It was clear from this first morning that the location of Grace’s office—at the center of the Adams
Middle School campus—had an impact on how Grace spent her time, and in this case, how often
she was interrupted by brief visits.
Judith threw herself into a chair and talked excitedly about an upcoming conference on
school-wide data interpretation. She outlined the conference, the dates involved, and talked with
Grace about which teachers to bring along. A bit later, Judith bolted off, and just as Grace was
settling back into her organizing task, Stephen, the vice principal, came in, asking, “Grace, what
size of t-shirt do you wear?” She answered, he wrote her response on a pad, and then he left, not
saying why he asked. Grace sighed and went back to organizing preparation booklets for the
state reading test, trying to get everything in order before Amanda arrived for her planning
meeting.
Planning with Amanda
Grace liked the individualized component of her job and had a positive attitude toward
her work with Amanda, one of the two teachers who had been assigned by Judith to work with
her. She observed, “A one size fits all approach does not work for everybody. It’s better this
year. I don’t want it to be a waste of my time.”

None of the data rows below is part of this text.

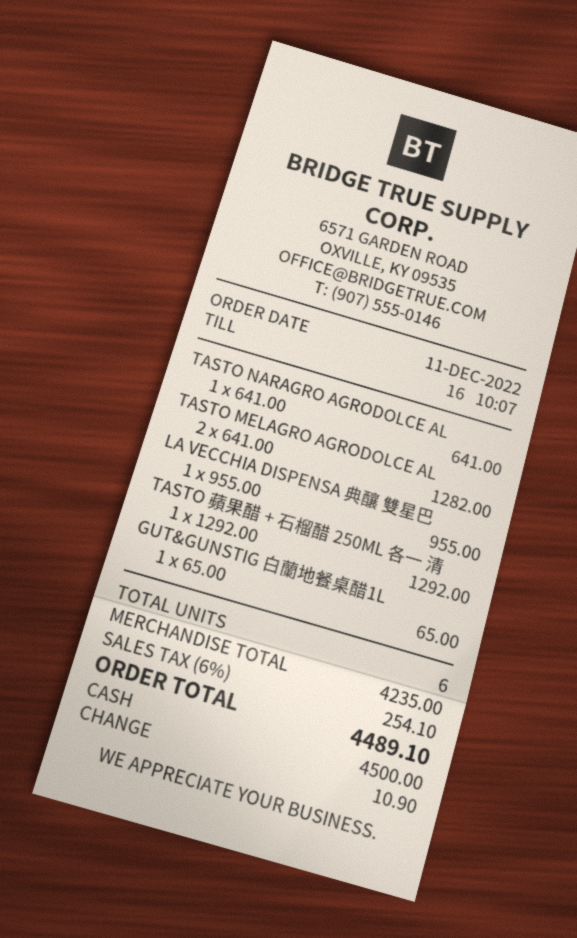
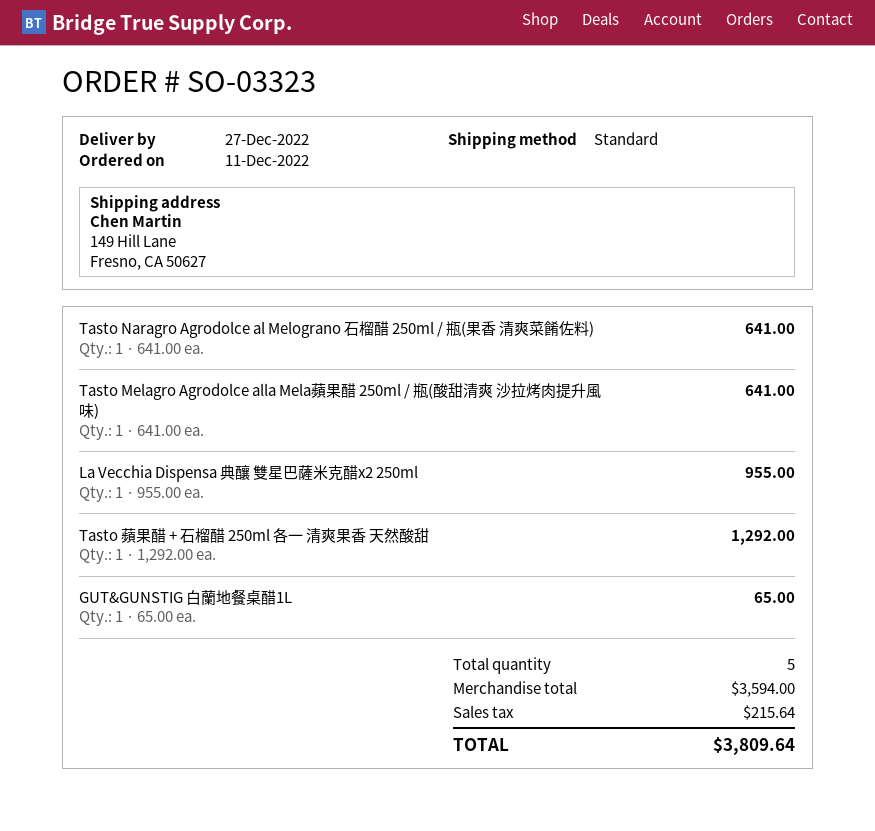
TASTO MELAGRO AGRODOLCE AL: 2 x 641.00 = 1282.00 -> 1 x 641.00 = 641.00
total quantity: 6 -> 5
subtotal: 4235.00 -> 3594.00
tax: 254.10 -> 215.64
total: 4489.10 -> 3809.64

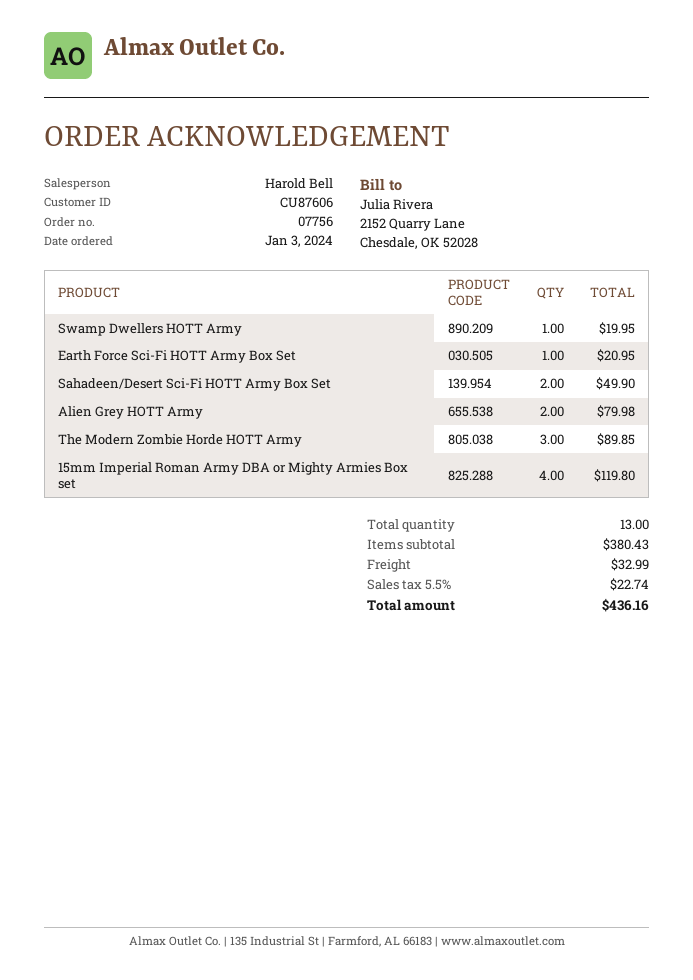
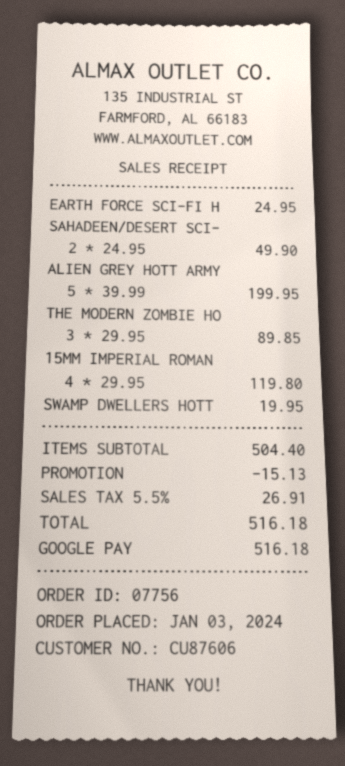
Earth Force Sci-Fi HOTT Army Box Set: 1 for 20.95 -> 1 for 24.95
Alien Grey HOTT Army: 2 for 79.98 -> 5 for 199.95
subtotal: 380.43 -> 504.40
discount: none -> 15.13
shipping: 32.99 -> none
tax: 5.5% = 22.74 -> 5.5% = 26.91
total: 436.16 -> 516.18

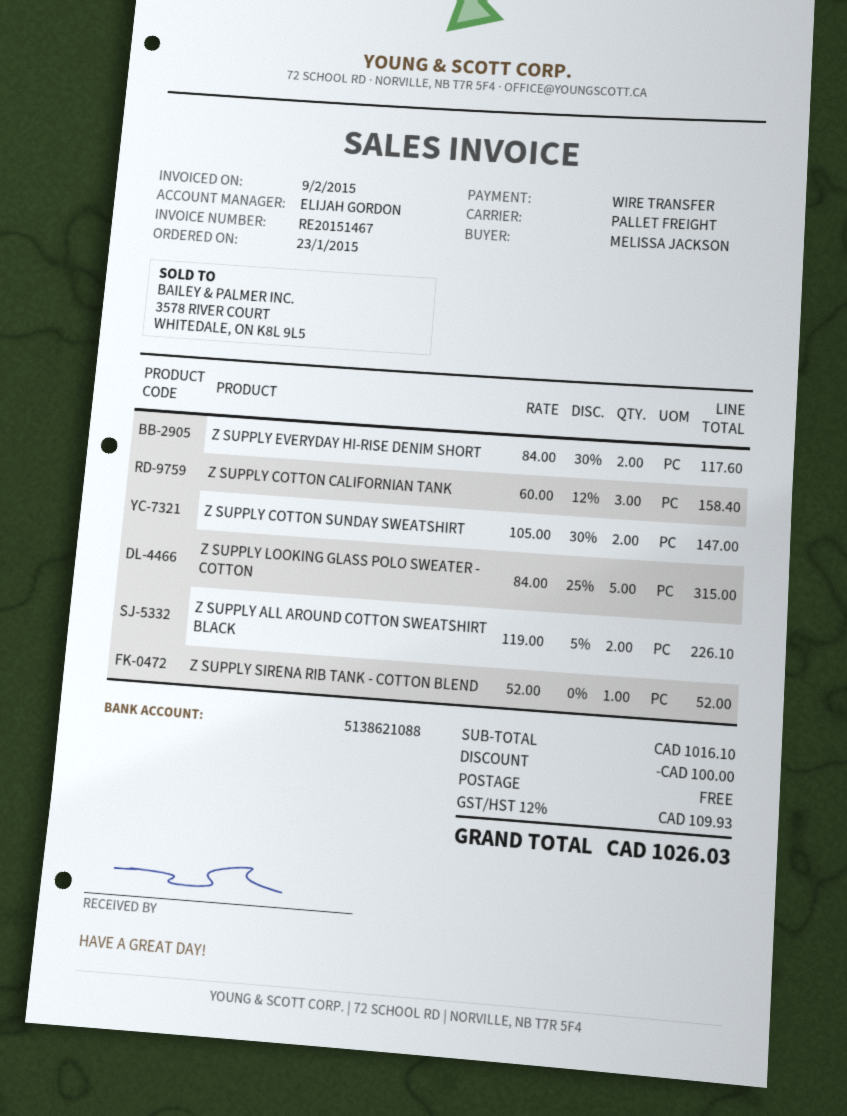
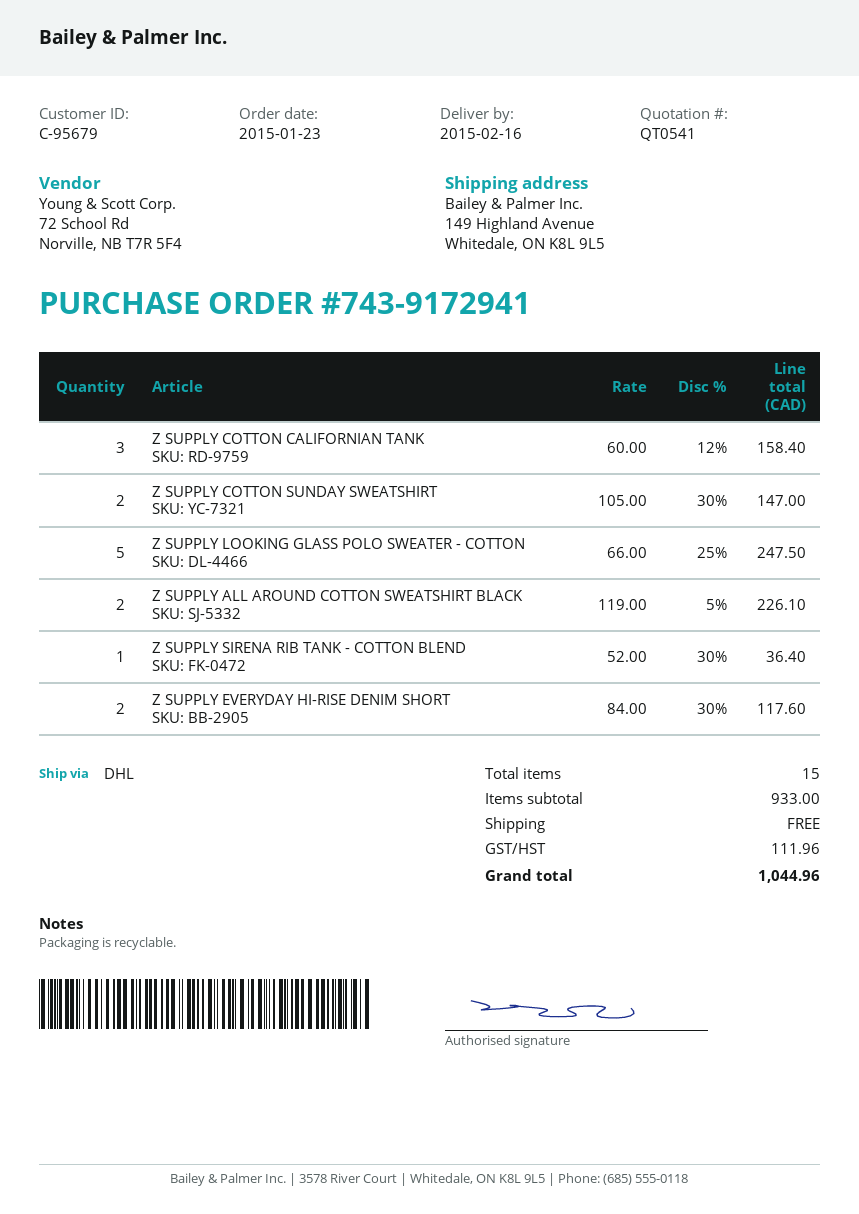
shipping method: pallet freight -> DHL
Z SUPPLY LOOKING GLASS POLO SWEATER - COTTON: 5 x 84.00 - 25% = 315.00 -> 5 x 66.00 - 25% = 247.50
Z SUPPLY SIRENA RIB TANK - COTTON BLEND: 1 x 52.00 = 52.00 -> 1 x 52.00 - 30% = 36.40
subtotal: 1016.10 -> 933.00
discount: 100.00 -> none
tax: 109.93 -> 111.96
total: 1026.03 -> 1044.96

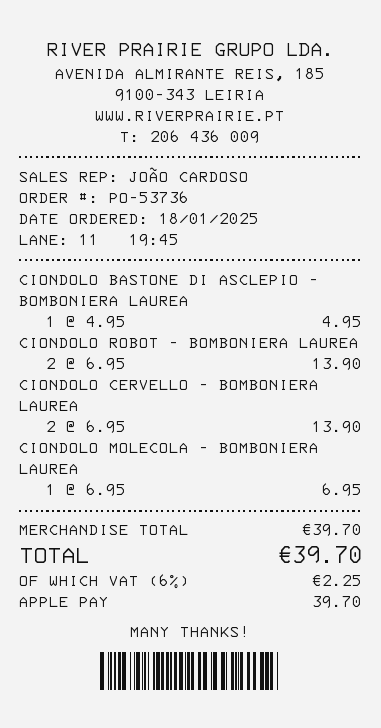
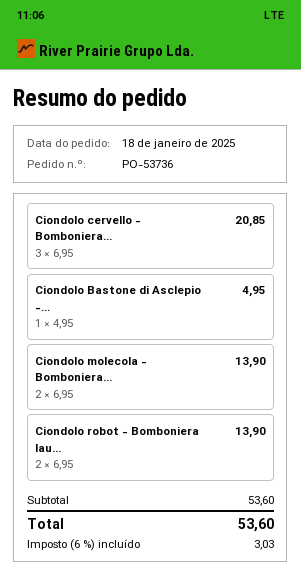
CIONDOLO CERVELLO - BOMBONIERA LAUREA: 2 x 6.95 = 13.90 -> 3 x 6.95 = 20.85
CIONDOLO MOLECOLA - BOMBONIERA LAUREA: 1 x 6.95 = 6.95 -> 2 x 6.95 = 13.90
subtotal: 39.70 -> 53.60
tax: 6% = 2.25 -> 6% = 3.03
total: 39.70 -> 53.60

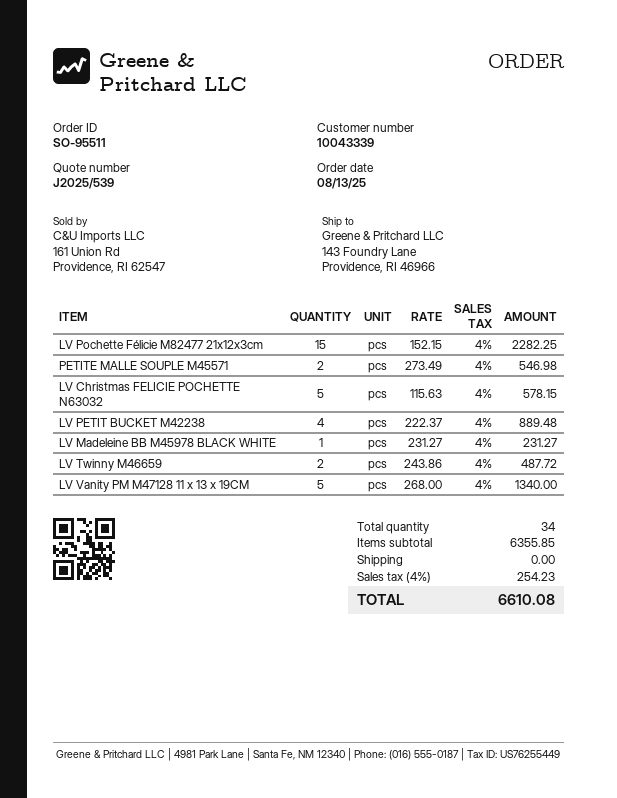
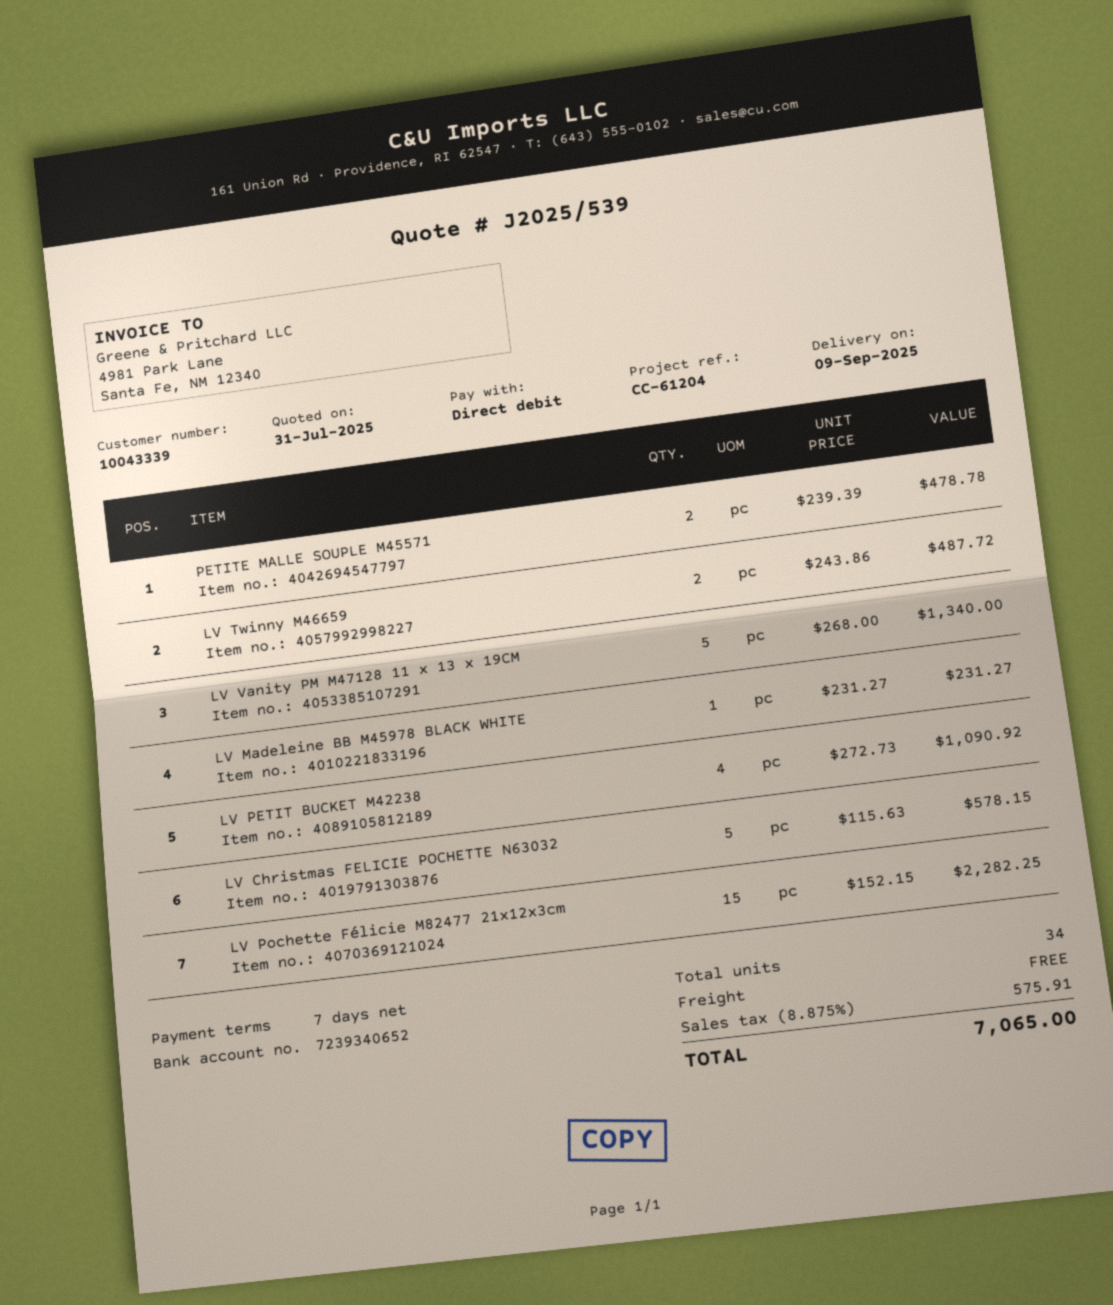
PETITE MALLE SOUPLE M45571: 2 x 273.49 = 546.98 -> 2 x 239.39 = 478.78
LV PETIT BUCKET M42238: 4 x 222.37 = 889.48 -> 4 x 272.73 = 1090.92
tax: 4% = 254.23 -> 8.875% = 575.91
total: 6610.08 -> 7065.00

Amanda, in her second year teaching seventh-grade language arts and social studies, had
been meeting with Grace throughout the school year to work on a few goals they had identified
together: teaching writing, planning writing units, and developing instructional techniques and
approaches. This morning, Amanda came to Grace’s office during her prep period to work with
her on a plan for a coaching and observation session later in the day. She rushed in, fifteen
minutes late, sat while catching her breath, and began telling Grace about her recent attempt to
teach introductory paragraphs to her students. She had tried having students consider an
exemplar introductory paragraph to identify required elements and then to use this information to
look at their own papers. Amanda found her students reluctant to critique their own work. Grace
listened, and then said,
I commend you for using your students’ work in this. I would try bringing in the three
ideas during the prewriting and develop a topic sentence. After drafting the content, go
back to the intro and come up with an opening to fill out the introductory paragraph.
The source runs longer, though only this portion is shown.